3. Protección, que no intrusión

Aquí debemos tener siempre en cuenta una cosa: protección no es lo mismo que invasión de su intimidad. No por ser sus padres tenemos derecho a leer sus mensajes privados. Una solución eficaz para protegerles es utilizar filtros de control parental y navegación segura. De esta manera, evitaremos que accedan a información inapropiada, que pueda confundirles fuera de contexto.

También es fundamental no perderles de vista mientras utilizan Internet. Procura que siempre que estén conectados, ya sea desde el ordenador familiar, la tablet o el móvil, estén en el salón o en la cocina, y nunca solos en su habitación.

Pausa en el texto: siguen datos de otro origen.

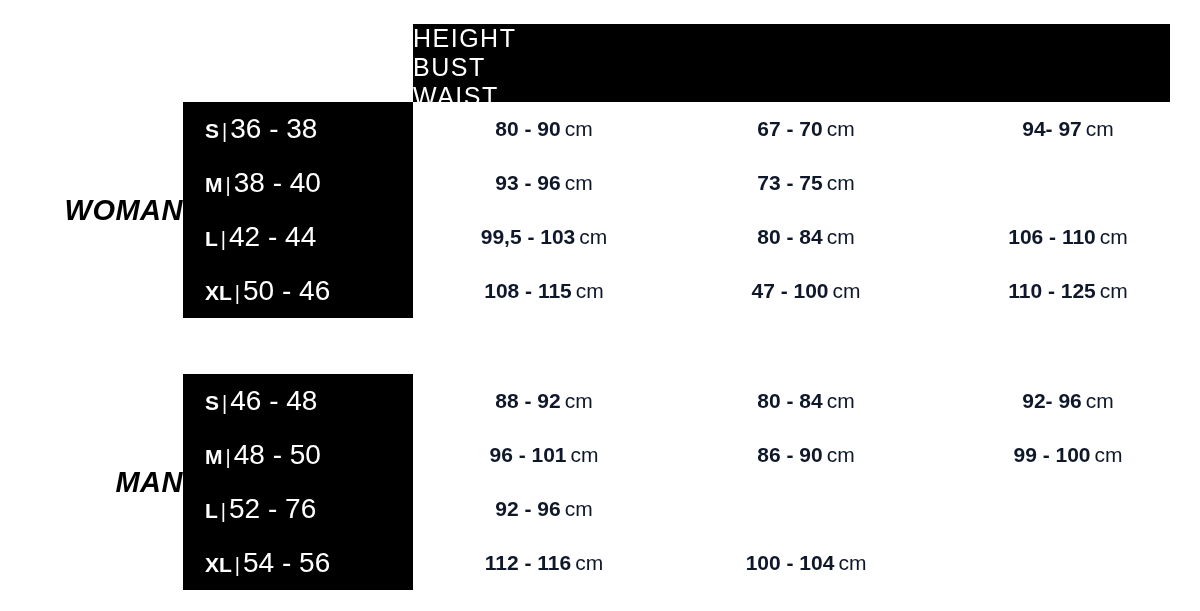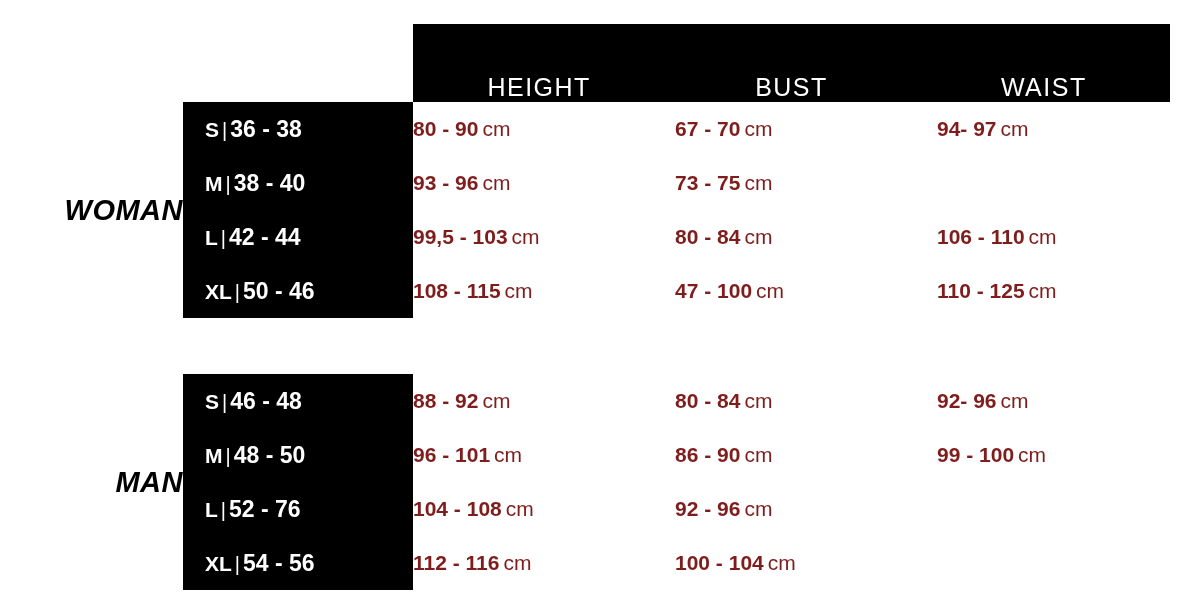--- a/index.html
+++ b/index.html
@@ -17,21 +17,22 @@
 
   
   .header-strip {
     position: absolute;
     left: 413px;
     top: 24px;
     width: 757px;
     height: 78px;
     background: #000000;
     display: flex;
-    align-items: flex-end;
+    align-items: flex-start;
+    flex-direction: column;
   }
   .header-cell {
     flex: 1 1 0;
     text-align: center;
     color: #ffffff;
     font-size: 25px;
     letter-spacing: 1.5px;
     font-weight: 400;
   }
 
@@ -92,27 +93,28 @@
   }
   .cell-size .sz {
     font-weight: bold;
     font-size: 21px;
   }
   .cell-size .sep {
     font-weight: normal;
     padding: 0 3px;
   }
   .cell-size .rng {
-    font-weight: bold;
-    font-size: 23px;
+    font-weight: normal;
+    font-size: 28px;
   }
 
   .cell-measure {
     width: 262px;
-    color: #7f1d1d;
+    text-align: center;
+    color: #0f172a;
     font-size: 21px;
     white-space: nowrap;
   }
   .cell-measure .val {
     font-weight: bold;
   }
   .cell-measure .unit {
     font-weight: normal;
     padding-left: 4px;
   }
@@ -224,23 +226,20 @@
       <div class="cell-measure">
         <span class="val">99 - 100</span><span class="unit">cm</span>
       </div>
     </div>
 
     <div class="row">
       <div class="cell-size">
         <span class="sz">L</span><span class="sep">|</span><span class="rng">52 - 76</span>
       </div>
       <div class="cell-measure">
-        <span class="val">104 - 108</span><span class="unit">cm</span>
-      </div>
-      <div class="cell-measure">
         <span class="val">92 - 96</span><span class="unit">cm</span>
       </div>
     </div>
 
     <div class="row">
       <div class="cell-size">
         <span class="sz">XL</span><span class="sep">|</span><span class="rng">54 - 56</span>
       </div>
       <div class="cell-measure">
         <span class="val">112 - 116</span><span class="unit">cm</span>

Eso de pensar que nuestros hijos están protegidos en su cuarto, ajenos al peligro de la calle, se aleja mucho de la realidad.

Los tiempos de navegación son también otro punto importante, aunque se trata de una decisión personal entre padres e hijos. Algunos deciden que sólo los fines de semana, otros que después de hacer las tareas, y otros les permiten unos 15 o 30 minutos después de volver del colegio. Lo que está claro es que siempre son necesarias unas normas y una planificación.

Por último, debemos tener en cuenta que Internet y las redes sociales evolucionan constantemente, y con ellos, las amenazas y peligros de la red. Es por eso que debes revisar con frecuencia los riesgos que suponen cada uno de los cambios o nuevas funcionalidades en las redes sociales.

Hay una cosa clara, el día del Internet seguro es como San Valentín: debería celebrarse todos los días del año.